→ Version comparison data

------------------------------------------------

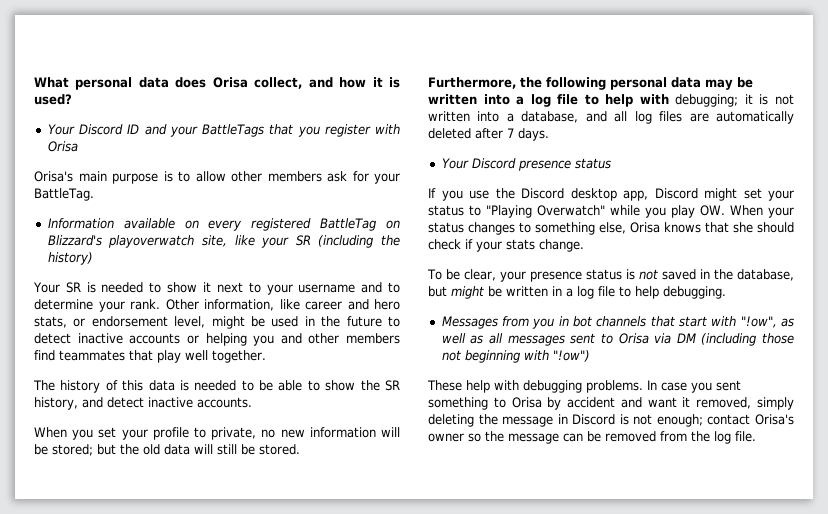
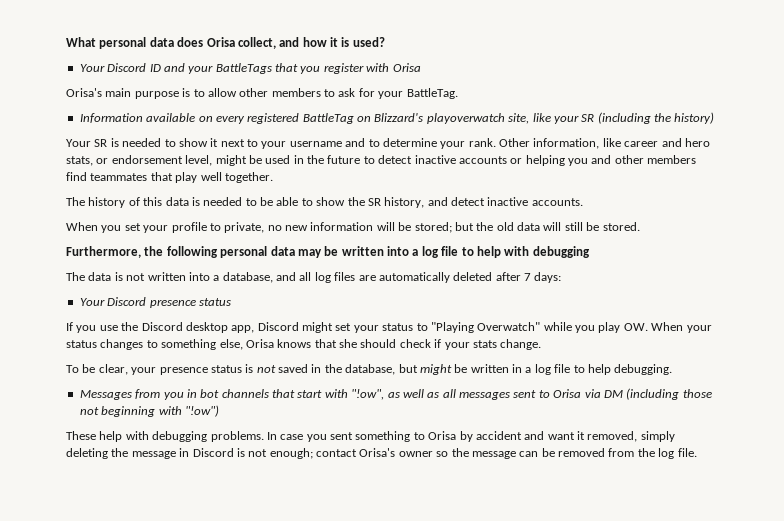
(322, 176) none -> [324,89,335,97] to
[675,94,753,107] debugging; it -> [532,246,590,258] [66,272,112,281] debugging // The data
[518,128,549,141] days. -> [534,272,562,283] days:

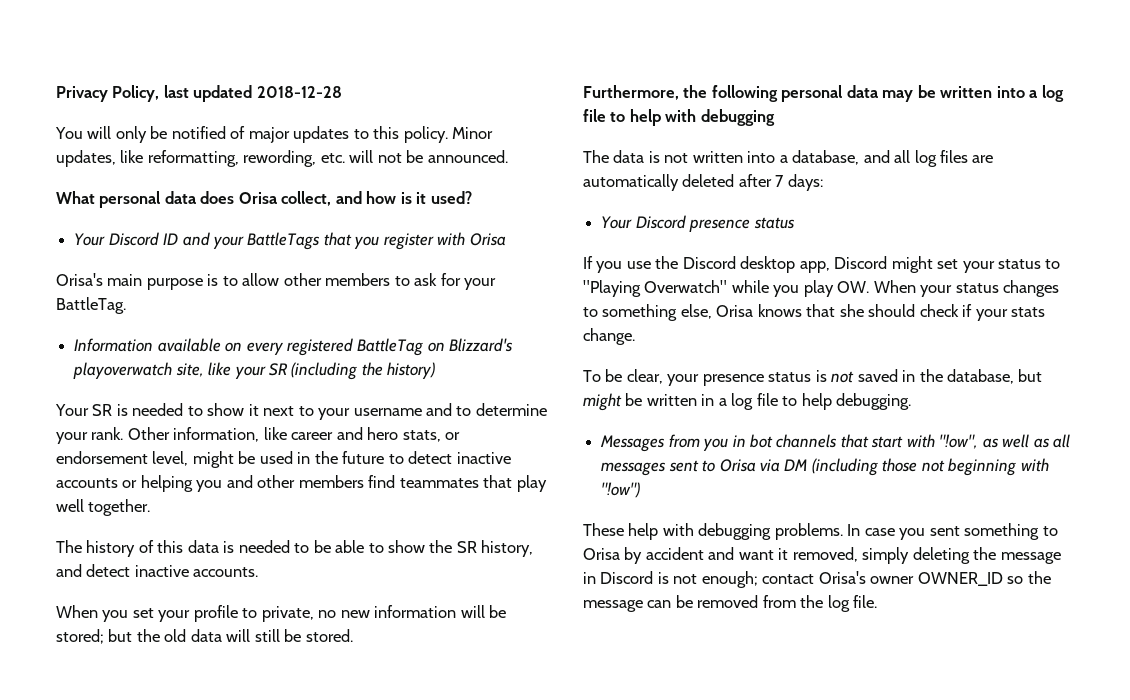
(66, 42) none -> [56,85,342,102] [55,126,493,143] [56,150,508,167] Privacy Policy, last updated 2018-12-28 // You will only be notified of major updates to this policy. Minor updates, like reformatting, rewording, etc. will not be announced. //
[330,37,350,47] it is -> [400,192,427,204] is it
(433, 454) none -> [917,572,1003,586] OWNER_ID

------------------------------------------------

→ Task to carry out
Repeat exactly the lines from the one holding "[518,128,549,141] days. ->" through the last line of the entries, both included; the pictures do not belong in the copy.

→ Response
[518,128,549,141] days. -> [534,272,562,283] days:

(66, 42) none -> [56,85,342,102] [55,126,493,143] [56,150,508,167] Privacy Policy, last updated 2018-12-28 // You will only be notified of major updates to this policy. Minor updates, like reformatting, rewording, etc. will not be announced. //
[330,37,350,47] it is -> [400,192,427,204] is it
(433, 454) none -> [917,572,1003,586] OWNER_ID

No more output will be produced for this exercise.